PostgreSQL Tutorial: JSON Index

June 3, 2024

Summary: In this tutorial, you will learn how to create a PostgreSQL JSON index for a JSONB column to improve query performance.

Table of Contents

Introduction to PostgreSQL JSON index

JSONB (binary JSON) is a data type that allows you to store JSON data and query it efficiently.

When a JSONB column has a complex JSON structure, utilizing an index can significantly improve query performance.

PostgreSQL uses the GIN index type for indexing a column with JSONB data type. GIN stands for Generalized Inverted Index.

Note that you can utilize the GIN index for tsvector or array columns.

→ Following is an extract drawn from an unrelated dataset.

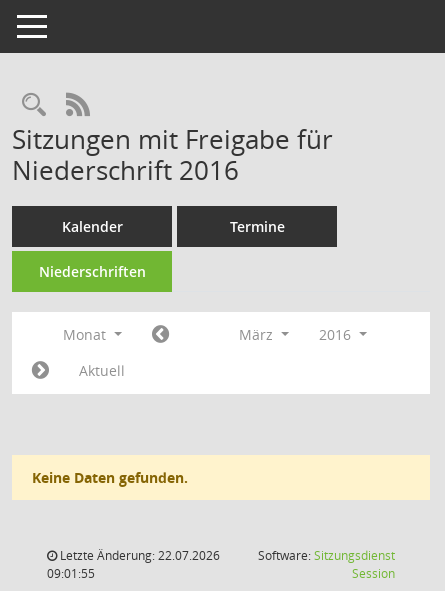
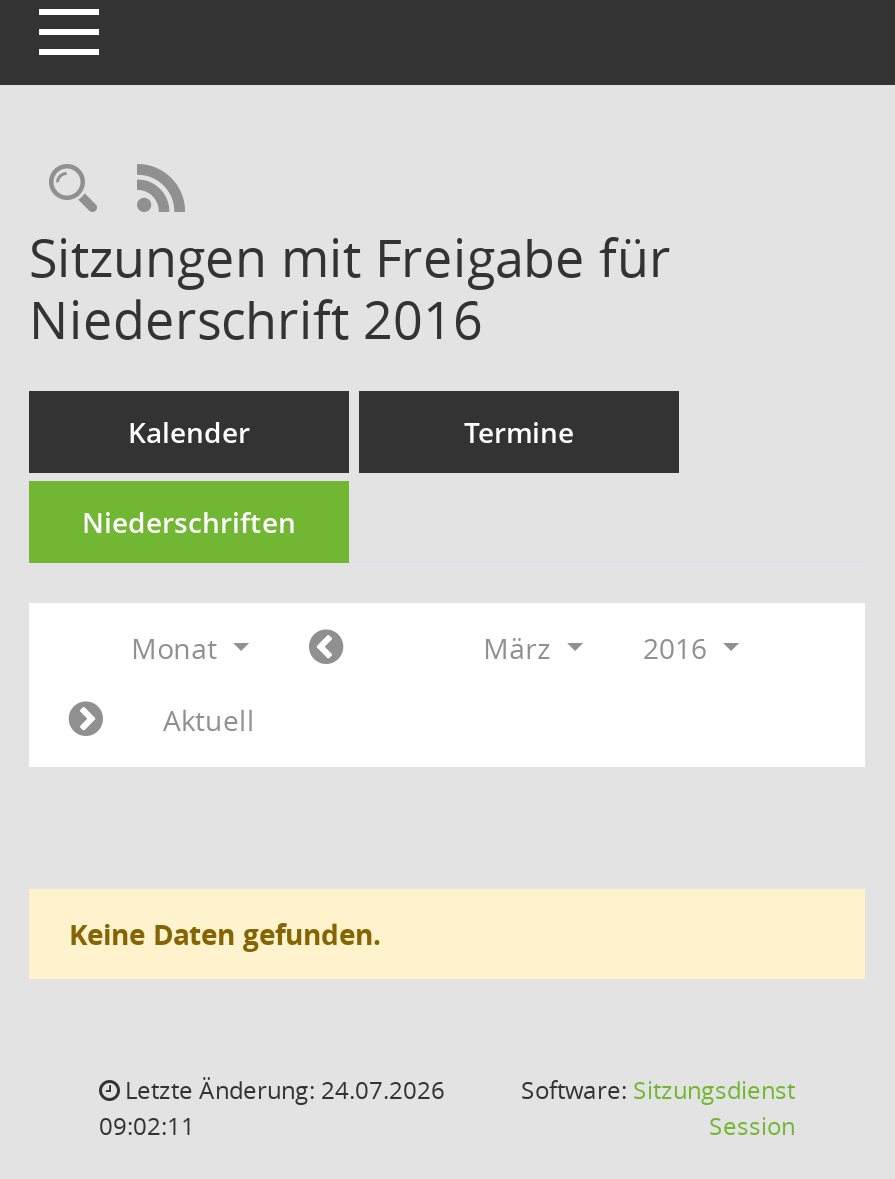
- Letzte Änderung: 22.07.2026
+ Letzte Änderung: 24.07.2026

- 09:01:55
+ 09:02:11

To create a GIN index for a JSONB column, you can use the following CREATE INDEX statement:

CREATE INDEX index_name
ON table_name 
USING GIN(jsonb_column);

This statement creates a GIN index on the jsonb_column. This GIN index is suitable for general-purpose queries on JSONB data.

When creating a GIN index on a JSONB column, you can use a specific GIN operator class.

The operator class determines how PostgreSQL builds the index and how it optimizes the queries on the indexed column.

For example, The following CREATE INDEX statement creates a GIN index on the jsonb_coumn with jsonb_path_ops operator class:

CREATE INDEX index_name
ON table_name 
USING GIN(jsonb_column jsonb_path_ops);

This index is optimized for the queries that use the @> (contains), ? (exists), and @@ JSONB operators. It can be useful for searches involving keys or values within JSONB documents.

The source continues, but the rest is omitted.